[Revision tracking records]
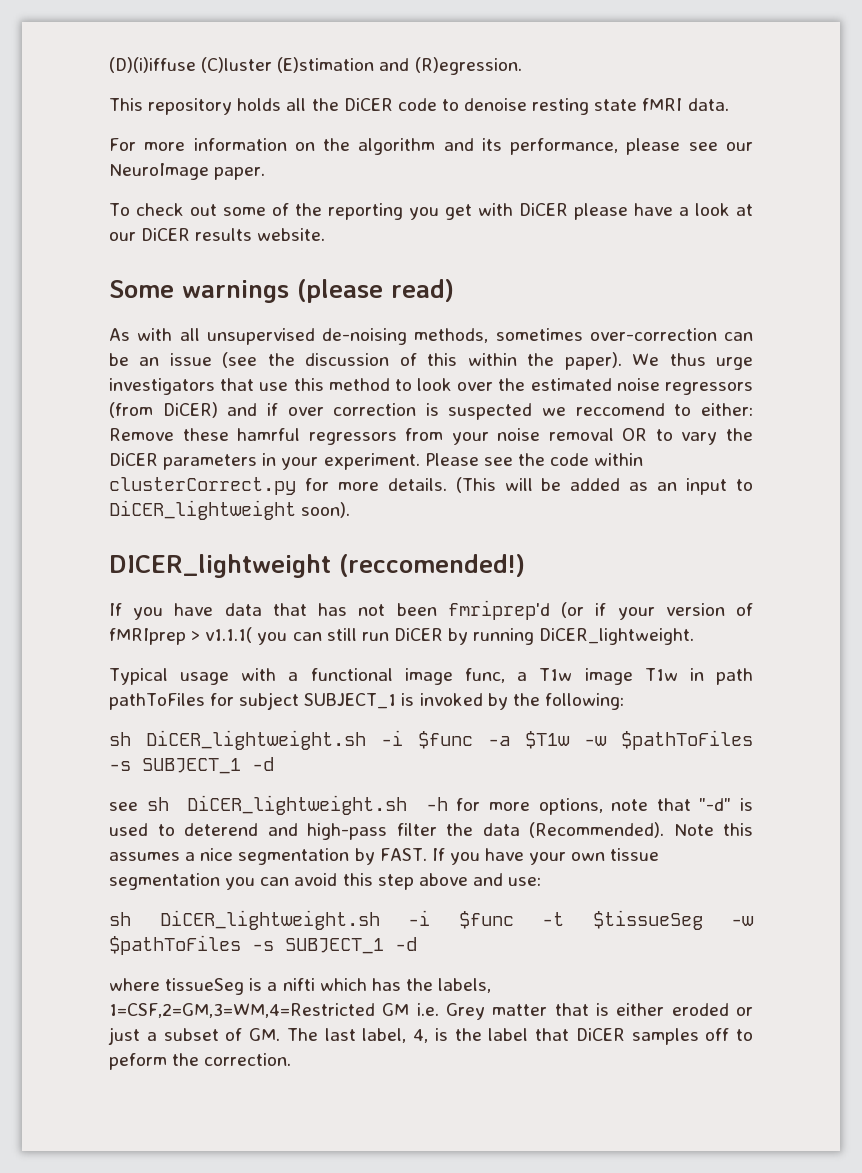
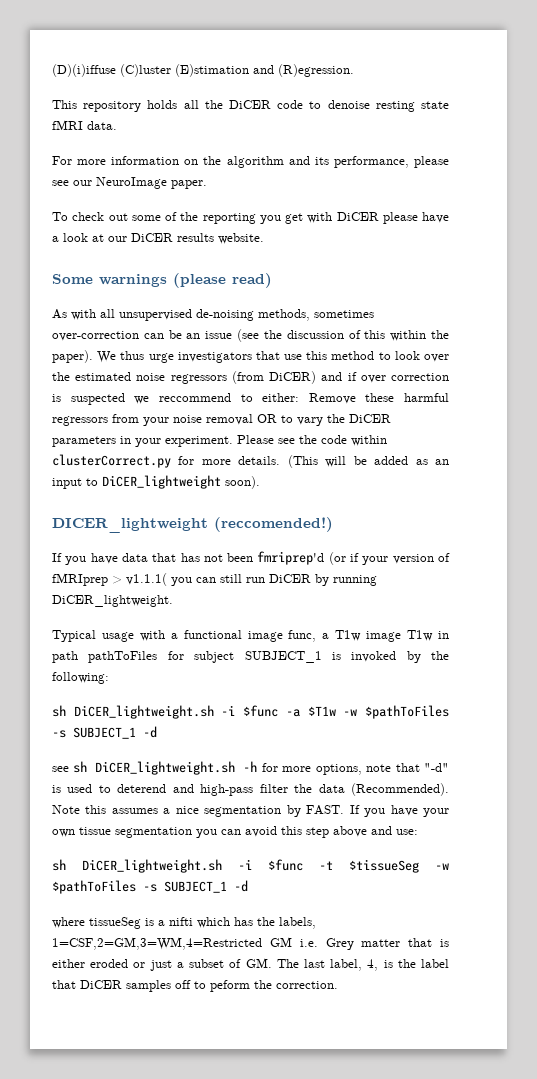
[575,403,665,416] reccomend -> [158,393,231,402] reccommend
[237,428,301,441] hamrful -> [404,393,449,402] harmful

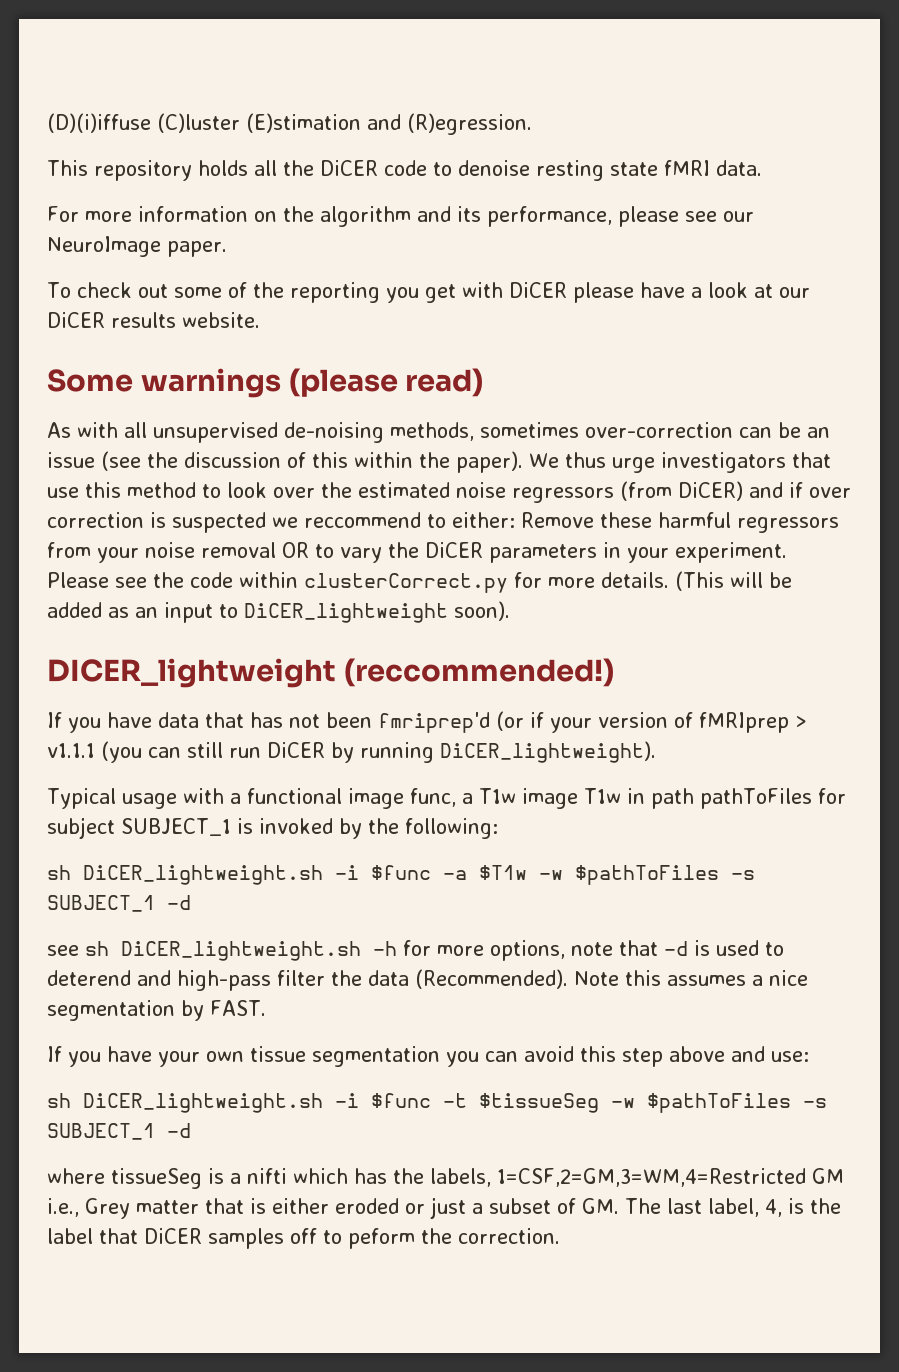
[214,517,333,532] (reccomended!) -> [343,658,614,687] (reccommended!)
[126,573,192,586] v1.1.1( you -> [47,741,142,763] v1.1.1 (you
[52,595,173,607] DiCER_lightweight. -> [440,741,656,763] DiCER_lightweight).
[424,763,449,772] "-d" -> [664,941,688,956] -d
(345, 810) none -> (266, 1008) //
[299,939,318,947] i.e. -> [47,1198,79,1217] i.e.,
---
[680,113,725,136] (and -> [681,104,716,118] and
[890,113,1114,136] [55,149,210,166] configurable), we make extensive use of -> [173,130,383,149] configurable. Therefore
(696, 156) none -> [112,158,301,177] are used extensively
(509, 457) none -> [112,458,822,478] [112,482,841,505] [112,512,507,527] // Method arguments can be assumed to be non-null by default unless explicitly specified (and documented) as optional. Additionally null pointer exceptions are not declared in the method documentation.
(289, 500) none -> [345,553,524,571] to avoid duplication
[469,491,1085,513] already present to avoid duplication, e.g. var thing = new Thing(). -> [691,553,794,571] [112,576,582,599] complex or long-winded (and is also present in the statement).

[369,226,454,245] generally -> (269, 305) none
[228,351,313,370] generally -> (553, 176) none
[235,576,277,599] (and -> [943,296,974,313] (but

Brief
Look through the entries above and report each line where the string "generally" occurs.

Answer for this exercise
[369,226,454,245] generally -> (269, 305) none
[228,351,313,370] generally -> (553, 176) none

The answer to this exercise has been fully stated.